• Problem requirements:
Below is a listing; restate from it, character for character, the lines beginning at the line holding "- Refines story based on validation feedback" and ending at the line holding "Spec Validate → Refine cycle", both included.

• Record set:
'''

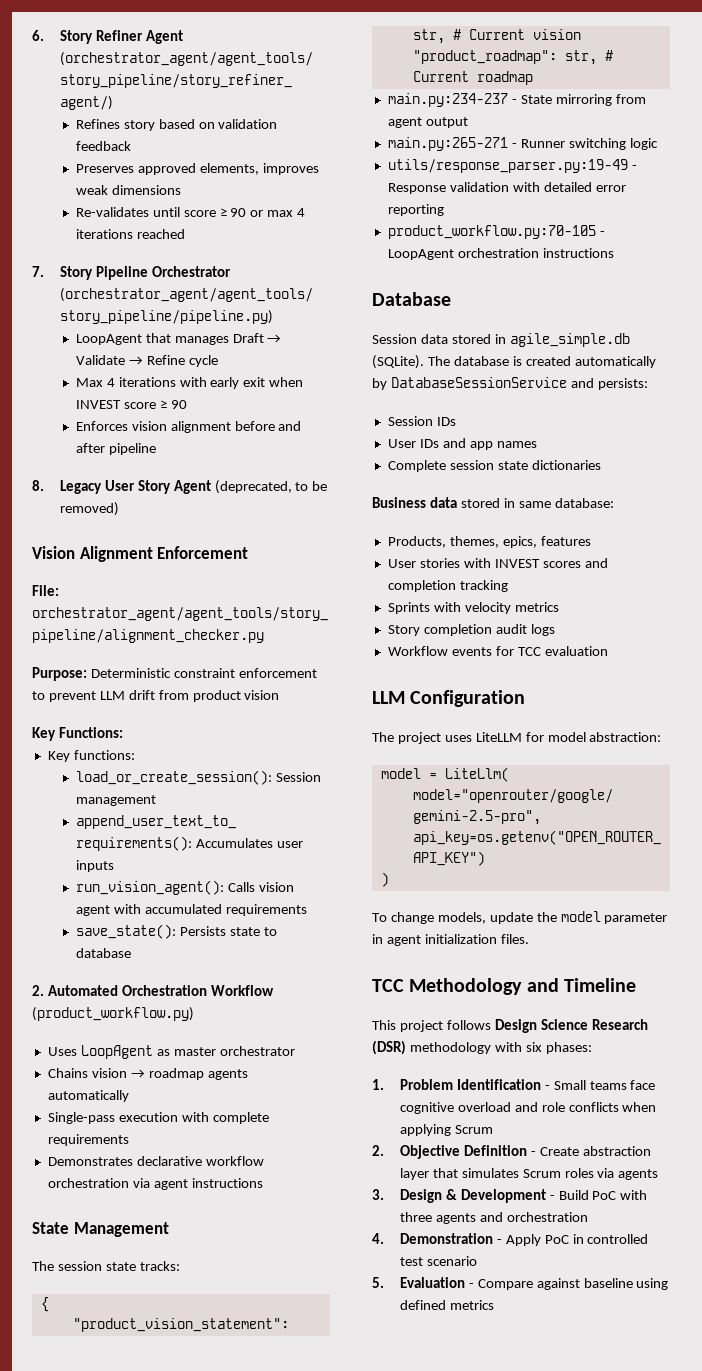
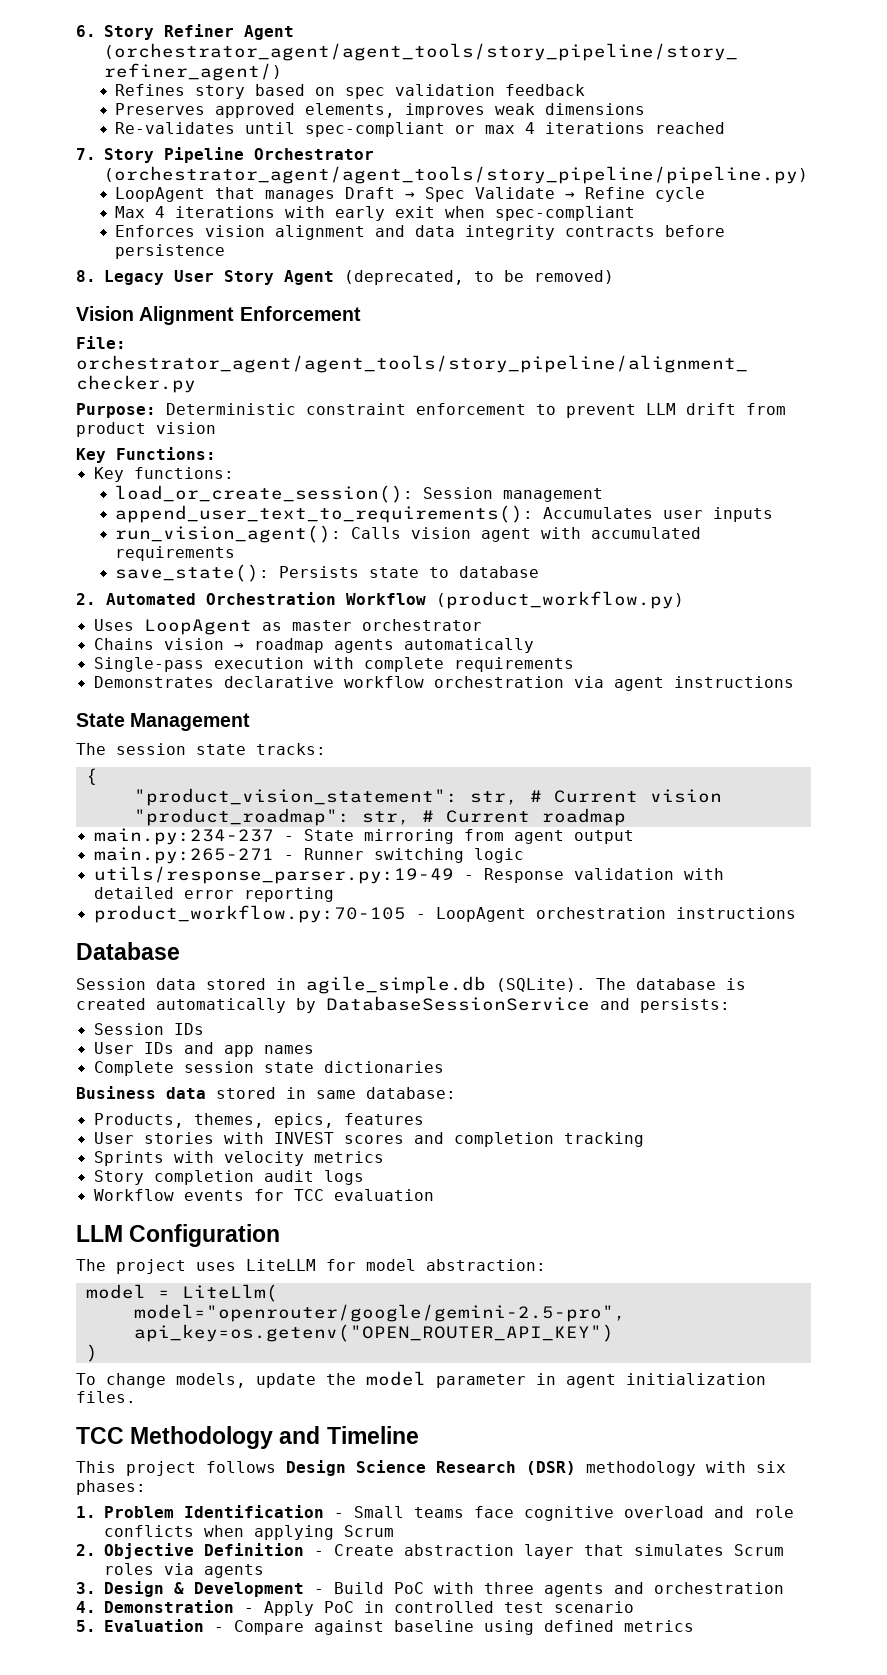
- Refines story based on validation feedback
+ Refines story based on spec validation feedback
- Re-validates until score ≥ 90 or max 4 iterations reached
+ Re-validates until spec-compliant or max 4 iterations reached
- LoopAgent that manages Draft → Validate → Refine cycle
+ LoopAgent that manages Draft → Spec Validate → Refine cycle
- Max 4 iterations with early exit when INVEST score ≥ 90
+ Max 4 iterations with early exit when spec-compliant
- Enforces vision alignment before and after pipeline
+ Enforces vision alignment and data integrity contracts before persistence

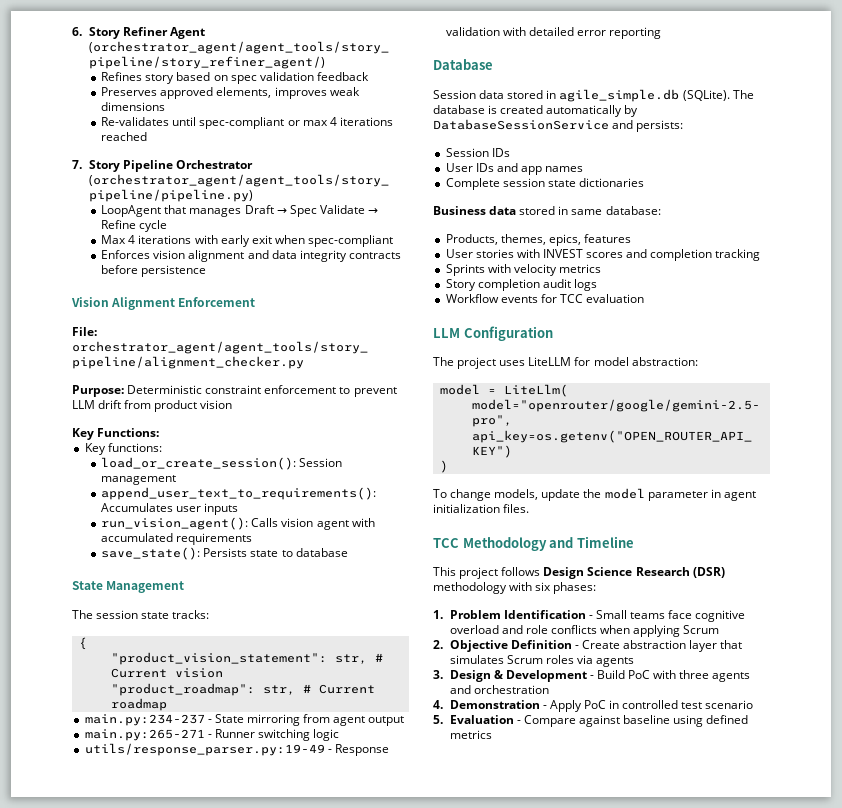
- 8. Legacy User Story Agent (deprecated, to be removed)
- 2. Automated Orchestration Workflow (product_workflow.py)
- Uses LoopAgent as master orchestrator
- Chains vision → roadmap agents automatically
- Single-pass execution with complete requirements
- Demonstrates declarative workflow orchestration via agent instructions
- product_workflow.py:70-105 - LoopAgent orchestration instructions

'''
'''

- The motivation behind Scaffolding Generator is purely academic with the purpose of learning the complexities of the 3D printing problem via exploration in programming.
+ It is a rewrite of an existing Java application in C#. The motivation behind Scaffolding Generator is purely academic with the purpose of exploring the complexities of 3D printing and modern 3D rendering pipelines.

'''

• The answer:
- Refines story based on validation feedback
+ Refines story based on spec validation feedback
- Re-validates until score ≥ 90 or max 4 iterations reached
+ Re-validates until spec-compliant or max 4 iterations reached
- LoopAgent that manages Draft → Validate → Refine cycle
+ LoopAgent that manages Draft → Spec Validate → Refine cycle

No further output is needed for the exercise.